About this exercise -> Please retype the entries that follow exactly as they are, leaving the images behind.
*** Opening of Given entries ***
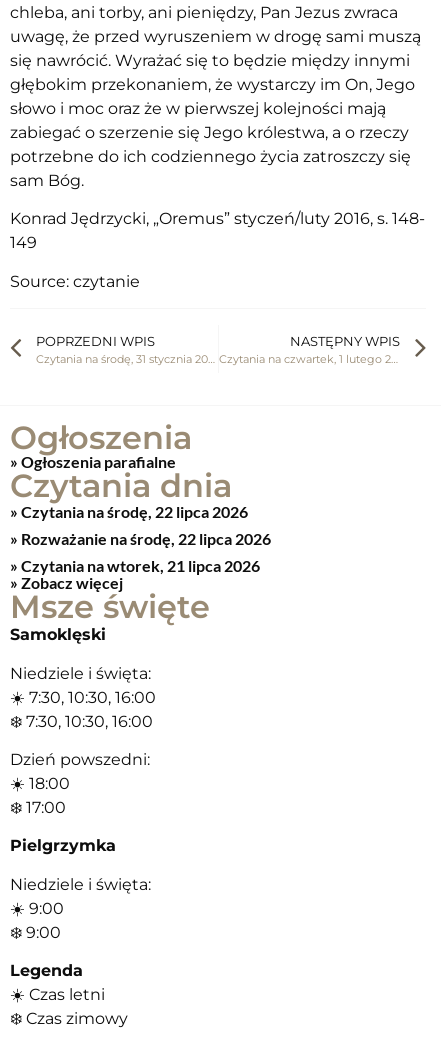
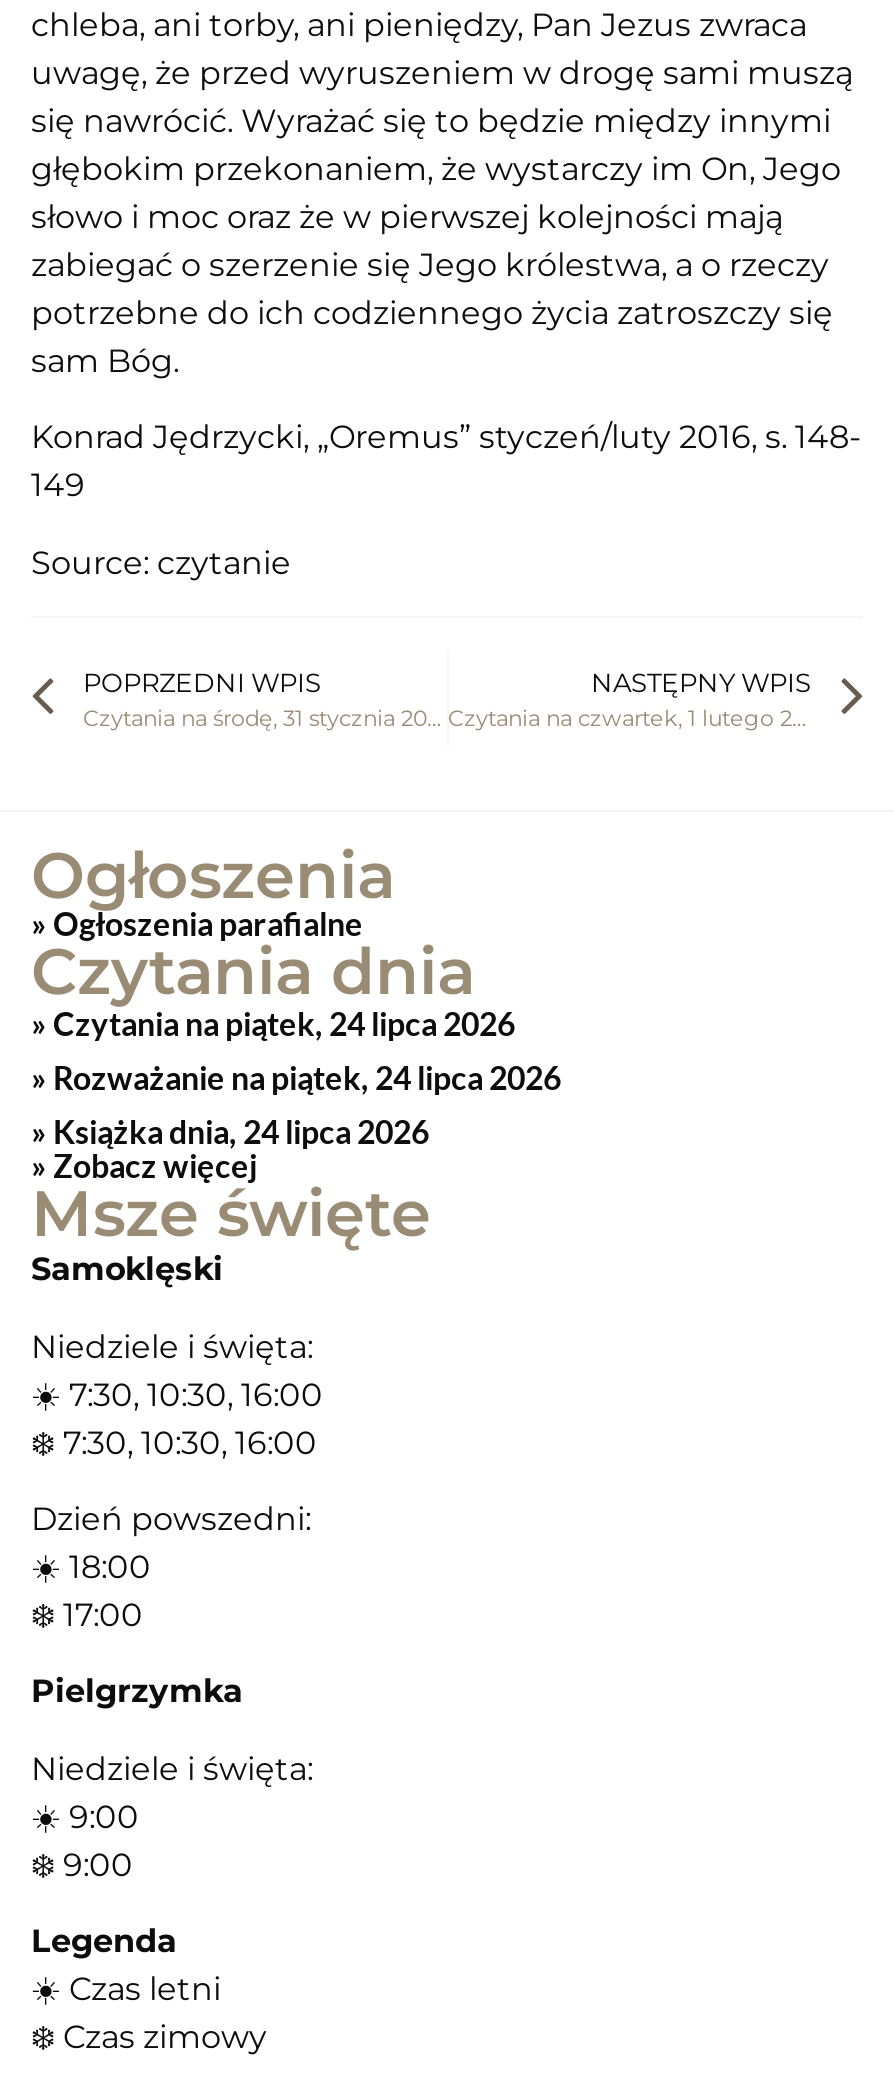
- Czytania na środę, 22 lipca 2026
- Rozważanie na środę, 22 lipca 2026
- Czytania na wtorek, 21 lipca 2026
+ Czytania na piątek, 24 lipca 2026
+ Rozważanie na piątek, 24 lipca 2026
+ Książka dnia, 24 lipca 2026
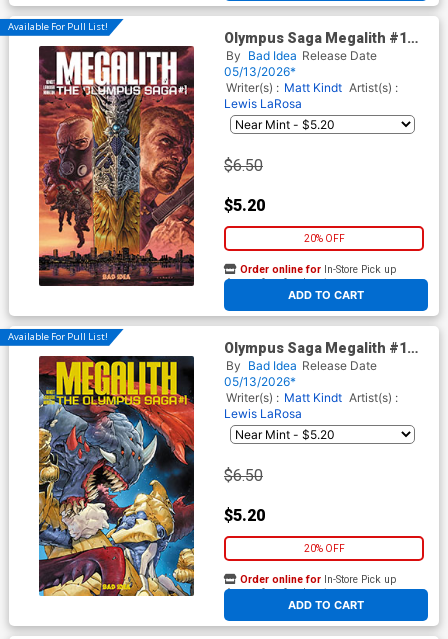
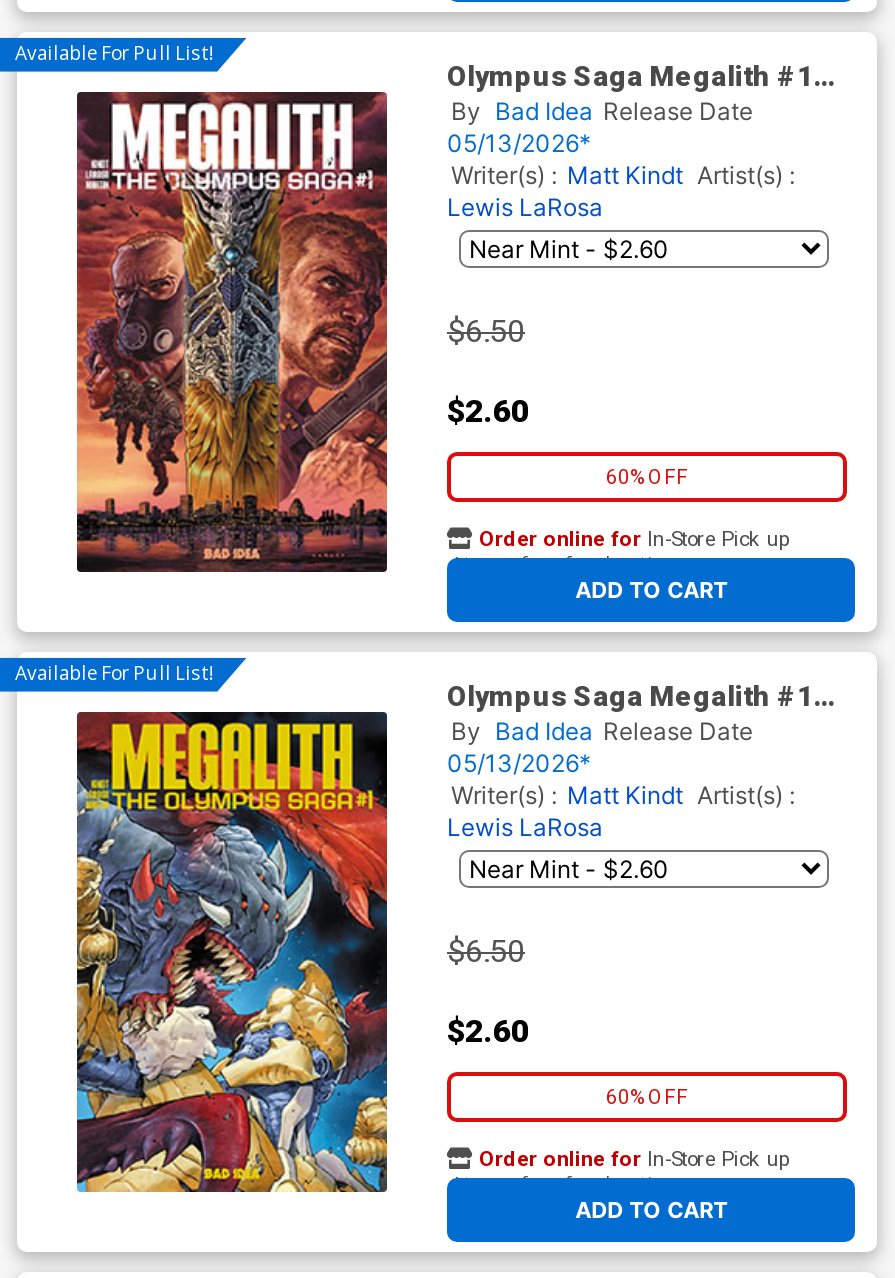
- $5.20
+ $2.60

- 20% OFF
+ 60% OFF

- $5.20
+ $2.60

- 20% OFF
+ 60% OFF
*** Close of Given entries ***
Output ->
- Czytania na środę, 22 lipca 2026
- Rozważanie na środę, 22 lipca 2026
- Czytania na wtorek, 21 lipca 2026
+ Czytania na piątek, 24 lipca 2026
+ Rozważanie na piątek, 24 lipca 2026
+ Książka dnia, 24 lipca 2026
- $5.20
+ $2.60

- 20% OFF
+ 60% OFF

- $5.20
+ $2.60

- 20% OFF
+ 60% OFF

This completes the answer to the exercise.